(Web page revision data)

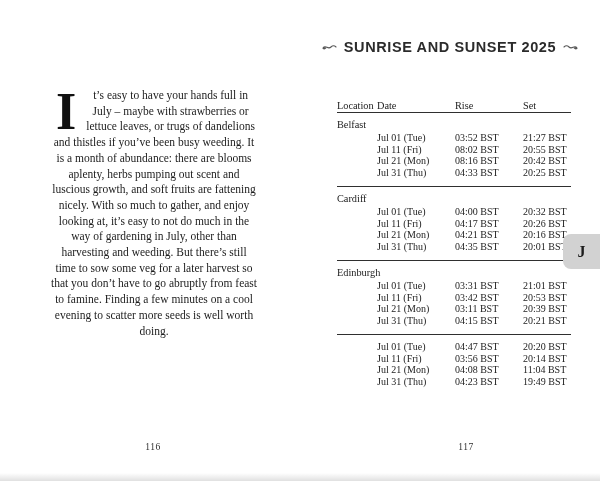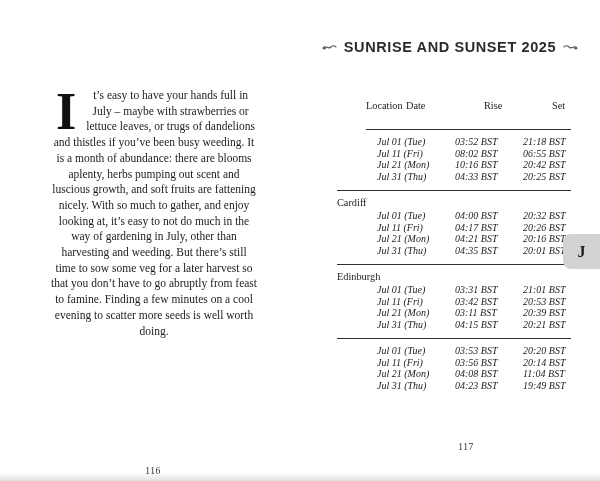--- a/index.html
+++ b/index.html
@@ -67,9 +67,8 @@
   }
   .thead{
     font-size:10.3px;
-    padding-bottom:18px;
+    padding-bottom:1px;
     border-bottom:1px solid #2f2f2f;
-    margin-left:29px;
   }
   .section{
     border-bottom:1px solid #2f2f2f;

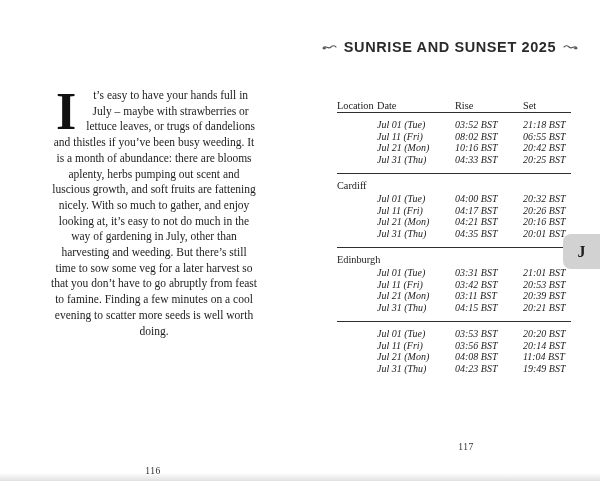--- a/index.html
+++ b/index.html
@@ -133,6 +133,7 @@
       </div>
 
       <div class="section">
+        <div class="city">Belfast</div>
         <div class="trow">
           <div class="cell"></div>
           <div class="cell">Jul 01 (Tue)</div>

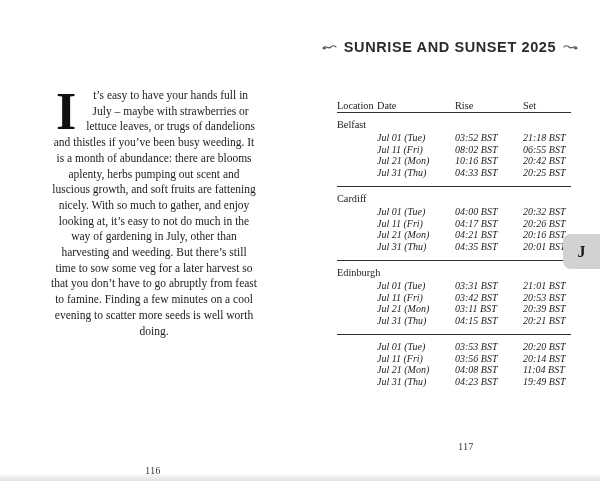--- a/index.html
+++ b/index.html
@@ -76,7 +76,7 @@
   }
   .section.last{border-bottom:none;}
   .city{font-size:10.3px;margin-bottom:2px;}
-  .trow{line-height:11.5px;font-style:italic;}
+  .trow{line-height:11.5px;}
   .cell{white-space:nowrap;}
 
   

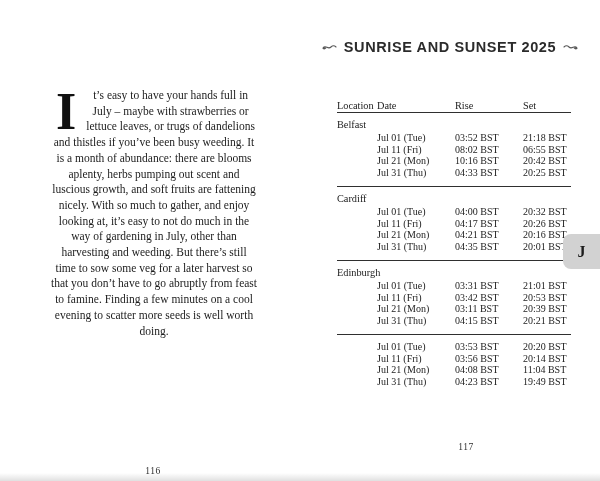--- a/index.html
+++ b/index.html
@@ -138,7 +138,7 @@
           <div class="cell"></div>
           <div class="cell">Jul 01 (Tue)</div>
           <div class="cell">03:52 BST</div>
-          <div class="cell">21:18 BST</div>
+          <div class="cell">21:27 BST</div>
         </div>
         <div class="trow">
           <div class="cell"></div>

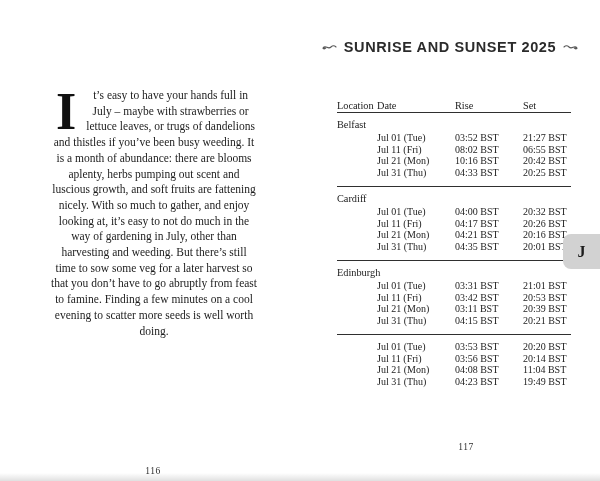--- a/index.html
+++ b/index.html
@@ -144,7 +144,7 @@
           <div class="cell"></div>
           <div class="cell">Jul 11 (Fri)</div>
           <div class="cell">08:02 BST</div>
-          <div class="cell">06:55 BST</div>
+          <div class="cell">20:55 BST</div>
         </div>
         <div class="trow">
           <div class="cell"></div>

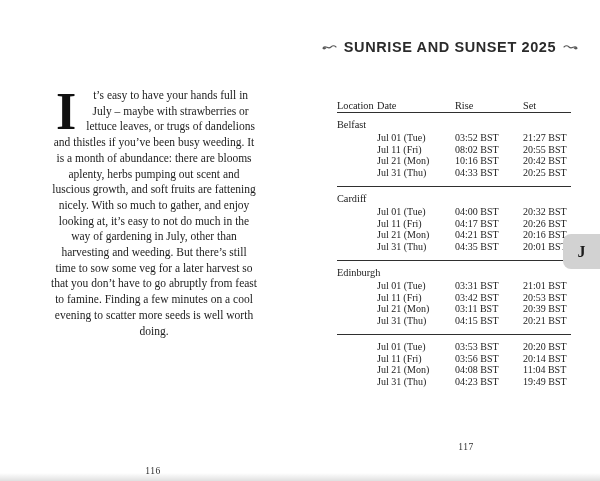--- a/index.html
+++ b/index.html
@@ -149,7 +149,7 @@
         <div class="trow">
           <div class="cell"></div>
           <div class="cell">Jul 21 (Mon)</div>
-          <div class="cell">10:16 BST</div>
+          <div class="cell">08:16 BST</div>
           <div class="cell">20:42 BST</div>
         </div>
         <div class="trow">

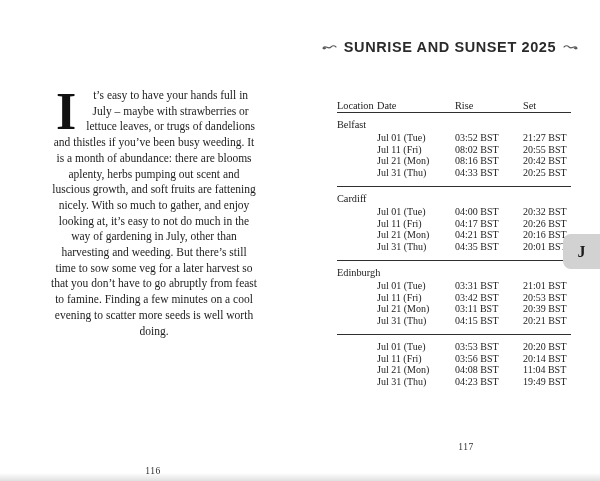--- a/index.html
+++ b/index.html
@@ -220,7 +220,7 @@
         <div class="trow">
           <div class="cell"></div>
           <div class="cell">Jul 01 (Tue)</div>
-          <div class="cell">03:53 BST</div>
+          <div class="cell">04:47 BST</div>
           <div class="cell">20:20 BST</div>
         </div>
         <div class="trow">

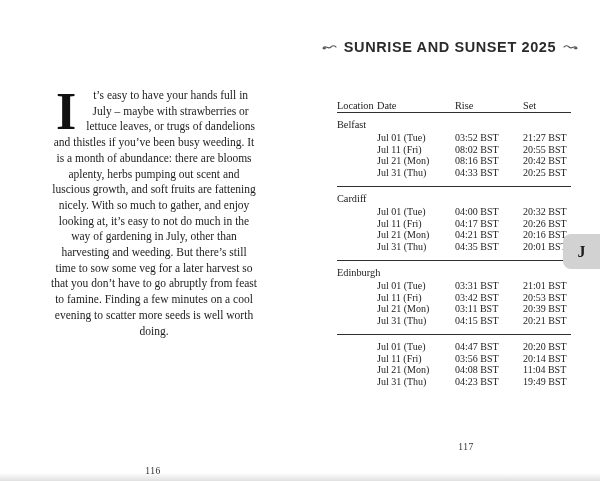--- a/index.html
+++ b/index.html
@@ -38,7 +38,7 @@
     font-size:9.5px;color:#2e2e2e;text-align:center;
     letter-spacing:0.5px;
   }
-  .pagenum-left{left:133px;margin-top:24px;}
+  .pagenum-left{left:133px;}
   .pagenum-right{left:146px;}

About this exercise: For each line of the data that includes the word "font", return a copy of it.

Solution to this exercise:
     font-size:10.3px;
   .city{font-size:10.3px;margin-bottom:2px;}
-  .trow{line-height:11.5px;font-style:italic;}
     font-size:9.5px;color:#2e2e2e;text-align:center;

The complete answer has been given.